### HOW TO COMPLETE THIS TASK
Reproduce each record verbatim, images excluded.
***
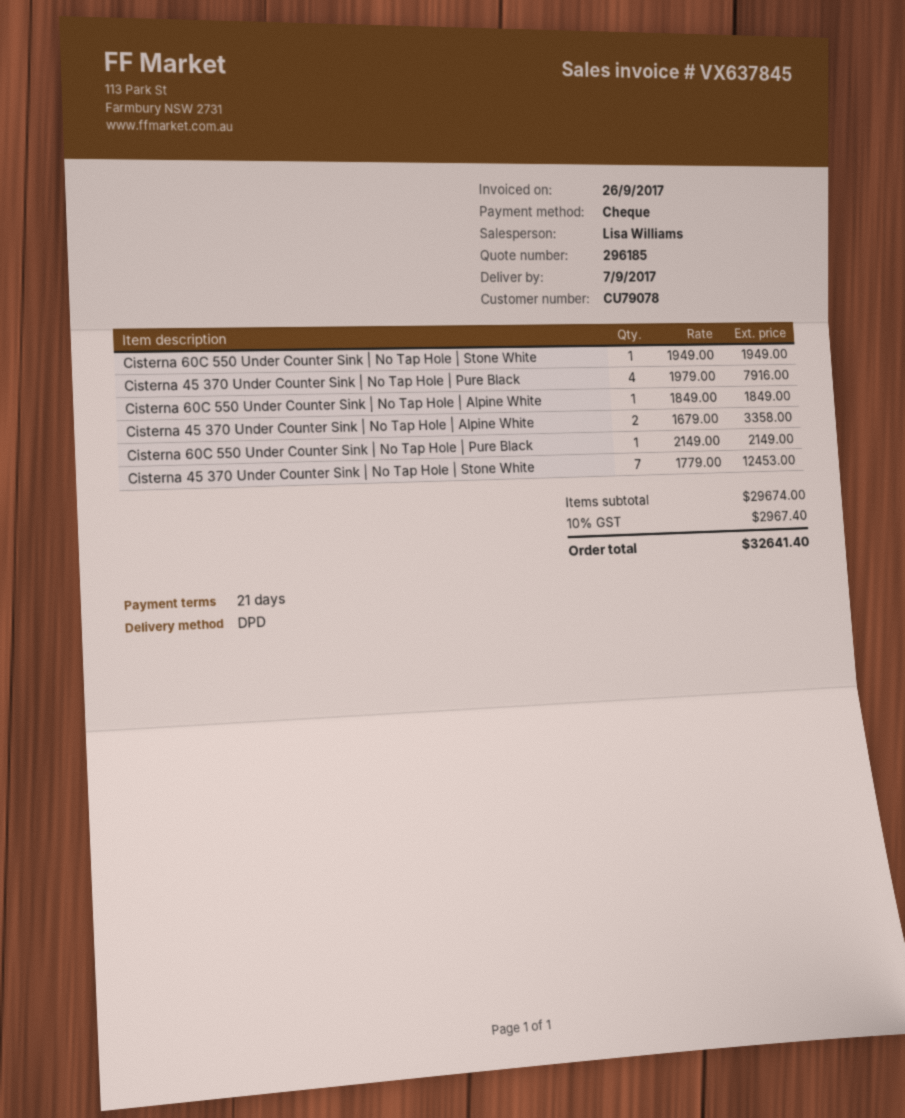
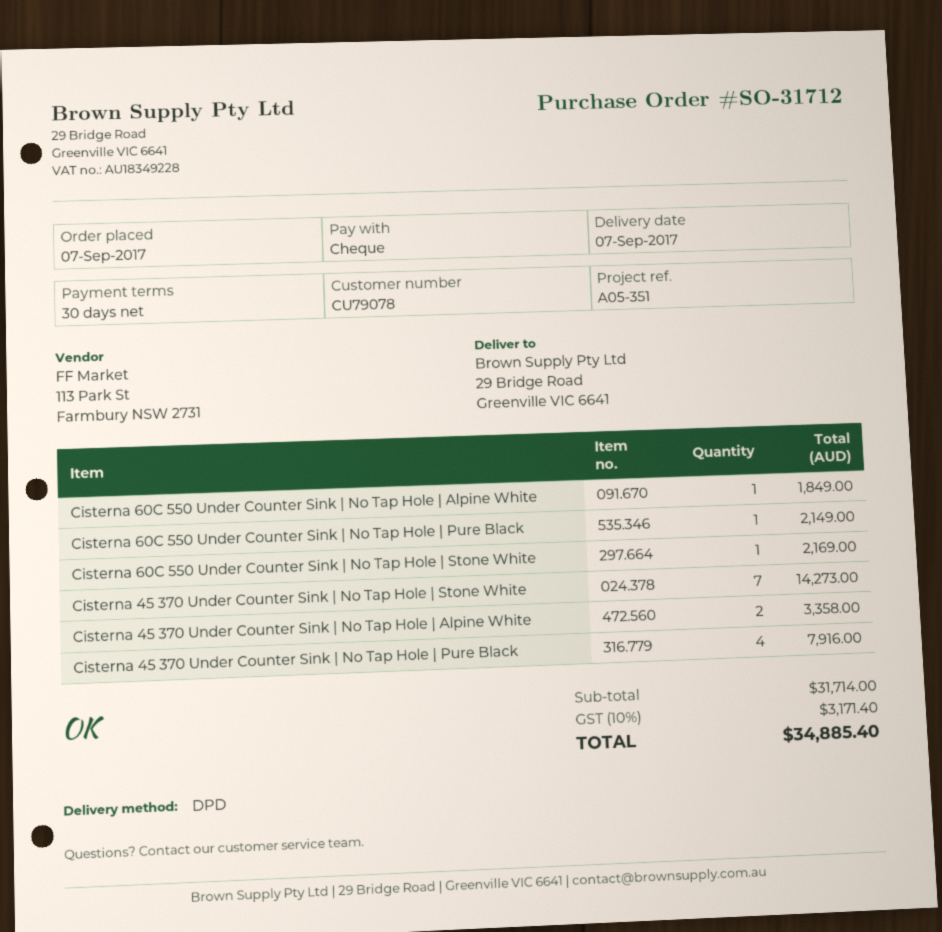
payment terms: 21 days -> 30 days
Cisterna 60C 550 Under Counter Sink | No Tap Hole | Stone White: 1 for 1949.00 -> 1 for 2169.00
Cisterna 45 370 Under Counter Sink | No Tap Hole | Stone White: 7 for 12453.00 -> 7 for 14273.00
subtotal: 29674.00 -> 31714.00
tax: 10% = 2967.40 -> 10% = 3171.40
total: 32641.40 -> 34885.40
***
### ANSWER TO THE PROBLEM
payment terms: 21 days -> 30 days
Cisterna 60C 550 Under Counter Sink | No Tap Hole | Stone White: 1 for 1949.00 -> 1 for 2169.00
Cisterna 45 370 Under Counter Sink | No Tap Hole | Stone White: 7 for 12453.00 -> 7 for 14273.00
subtotal: 29674.00 -> 31714.00
tax: 10% = 2967.40 -> 10% = 3171.40
total: 32641.40 -> 34885.40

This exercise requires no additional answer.